La rencontre organisée par l'Association des professionnels, industriels et commerçants d'Aylmer (APICA) opposait tous les candidats à la mairie de Gatineau, sauf le maire sortant Marc Bureau.
Elle opposait également les candidats des trois districts électoraux - sauf Roch Givogue, dans Lucerne - qui couvrent le territoire de l'ancienne Ville d'Aylmer.
La formule du débat ne permettait pas les échanges directs entre les candidats. Ceux-ci devaient répondre, à tour de rôle, à des questions préparées par des organismes communautaires du secteur.
Présence policière accrue
D'entrée de jeu, les candidats à la mairie autant que ceux à l'échevinat se sont montrés favorables à une plus grande présence policière à Aylmer.
Ils ont aussi promis de rouvrir en permanence un poste de police dans le secteur.
La surveillance policière est un enjeu important aux yeux des résidants d'Aylmer, qui ont connu deux incendies criminels majeurs au cours des cinq dernières années : la Plaza Glenwood et l'église Saint-Paul.
Préservation du patrimoine
Appelés à se prononcer sur la préservation du caractère champêtre et du patrimoine bâti du secteur Aylmer, les candidats ont tous promis de veiller au grain.
La candidate Barbara Charlebois, qui fait la lutte à André Laframboise dans Lucerne, a suggéré que toutes les nouvelles constructions dans le Vieux-Aylmer devraient respecter le style du quartier. La candidate anglophone s'est exprimée autant en français qu'en anglais.
Les candidats ont tous admis qu'il y avait encore du chemin à faire avant qu'on sente une véritable cohésion entre les cinq secteurs de Gatineau.

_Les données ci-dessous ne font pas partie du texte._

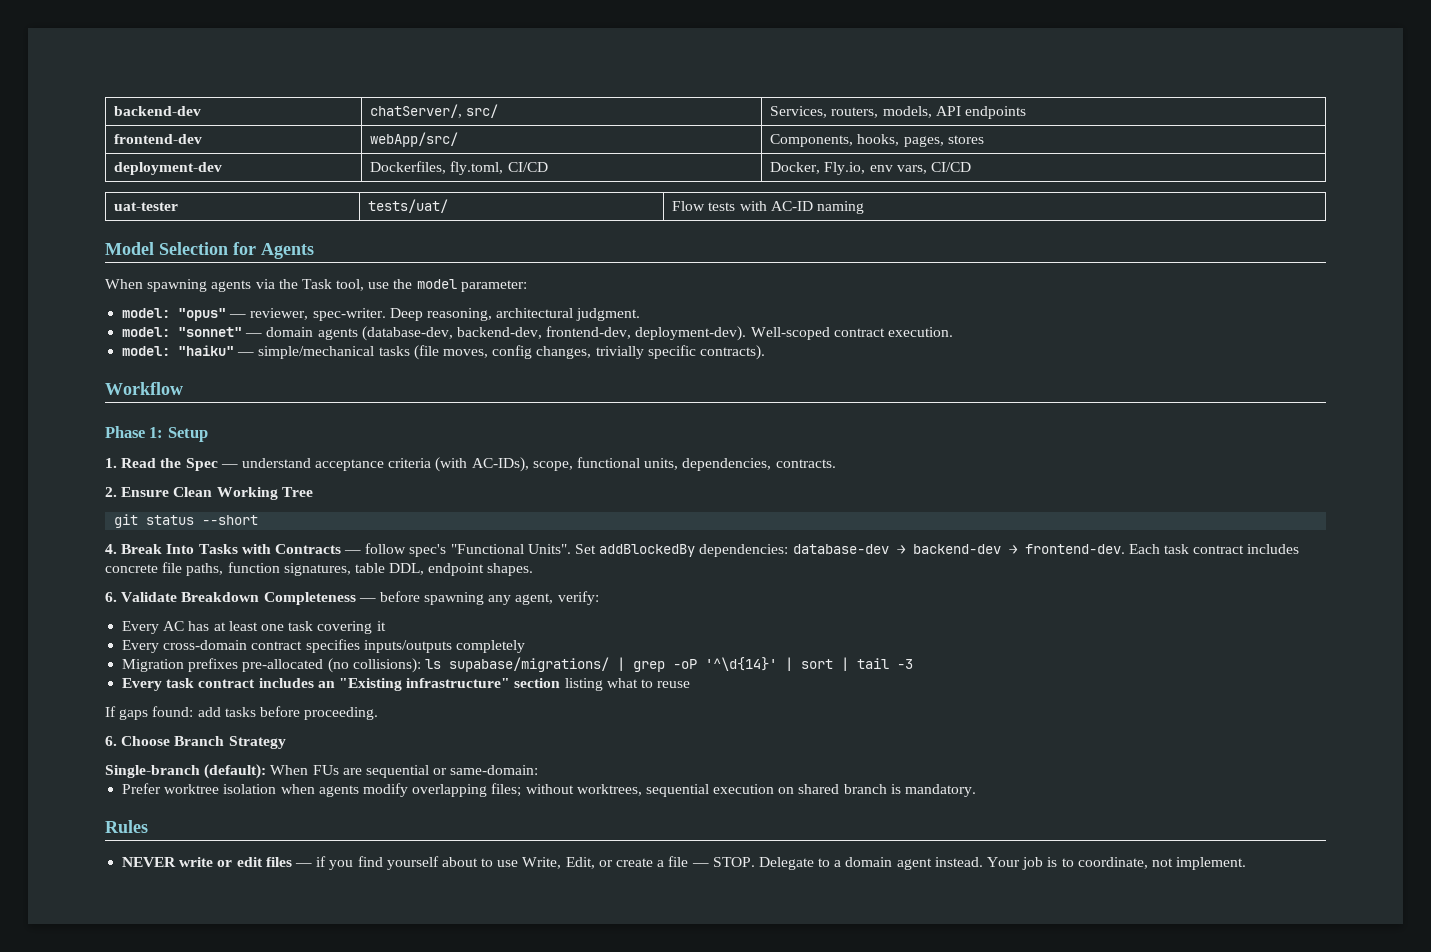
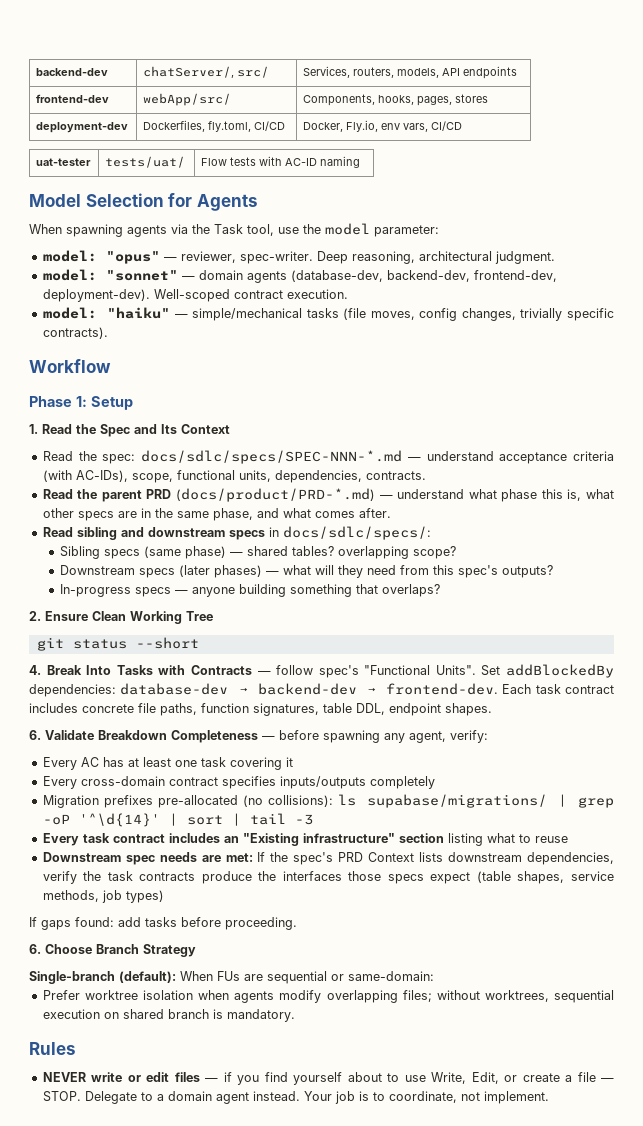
- 1. Read the Spec — understand acceptance criteria (with AC-IDs), scope, functional units, dependencies, contracts.
+ 1. Read the Spec and Its Context
+ Read the spec: docs/sdlc/specs/SPEC-NNN-*.md — understand acceptance criteria (with AC-IDs), scope, functional units, dependencies, contracts.
+ Read the parent PRD (docs/product/PRD-*.md) — understand what phase this is, what other specs are in the same phase, and what comes after.
+ Read sibling and downstream specs in docs/sdlc/specs/:
+ Sibling specs (same phase) — shared tables? overlapping scope?
+ Downstream specs (later phases) — what will they need from this spec's outputs?
+ In-progress specs — anyone building something that overlaps?
+ Downstream spec needs are met: If the spec's PRD Context lists downstream dependencies, verify the task contracts produce the interfaces those specs expect (table shapes, service methods, job types)

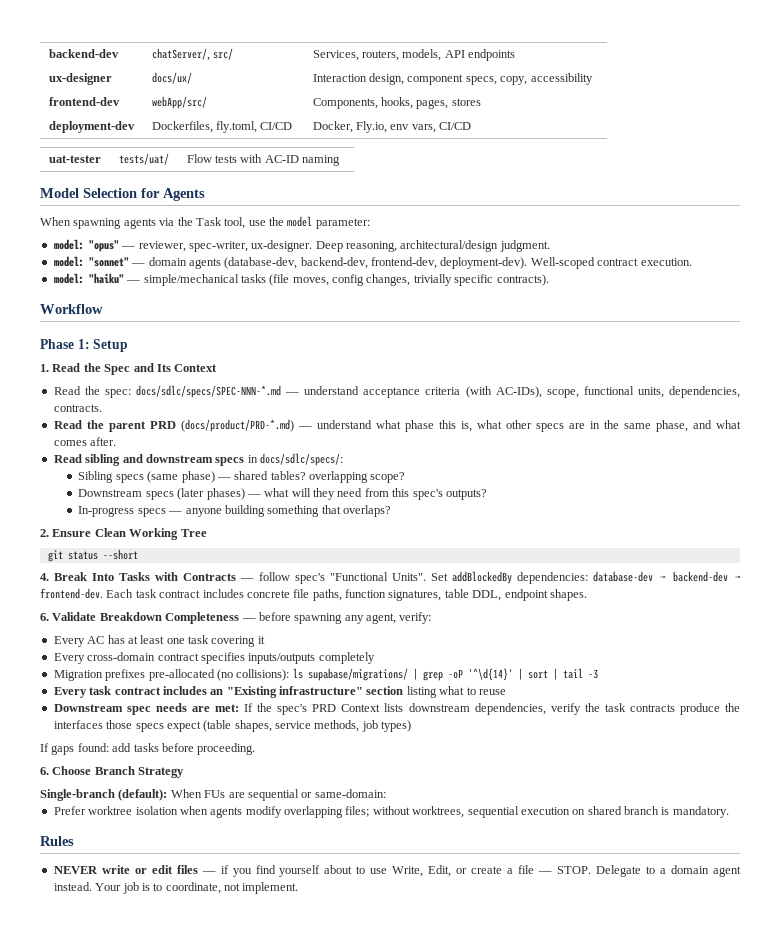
+ ux-designer | docs/ux/ | Interaction design, component specs, copy, accessibility
- model: "opus" — reviewer, spec-writer.
+ model: "opus" — reviewer, spec-writer, ux-designer.
- Deep reasoning, architectural judgment.
+ Deep reasoning, architectural/design judgment.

« On ne crée pas un sentiment d'appartenance de force. C'est long à faire naître. Ça peut prendre plus d'une génération », a tempéré le conseiller sortant Alain Riel, dans le district de Deschênes.
Une flèche vers Bureau
Le candidat à la mairie Tony Cannavino, pour sa part, n'a pas raté cette occasion pour décocher une flèche à Marc Bureau, qui brillait par son absence.
« Ne vous demandez pas pourquoi c'est difficile d'avoir un sentiment d'appartenance. Voyez, votre maire n'est même pas ici ce soir », a-t-il lancé.
Tous contre le vandalisme
Par ailleurs, les candidats ont tous condamné les actes de vandalisme proférés, la semaine dernière, contre des affiches de Mme Charlebois et le local de l'association des West Quebecers, qui défend les droits des anglophones.
« Ce qui est arrivé la semaine dernière n'aurait pas dû arriver. Nous sommes tous une grande famille à Gatineau », a déclaré le candidat à la mairie Aurèle Desjardins, sur la même longueur d'ondes que tous ses adversaires.
Un débat entre les candidats à la mairie, organisé par l'Alliance de la fonction publique du Canada, aura lieu demain à 20 h à la salle Chapleau du palais des congrès de Gatineau.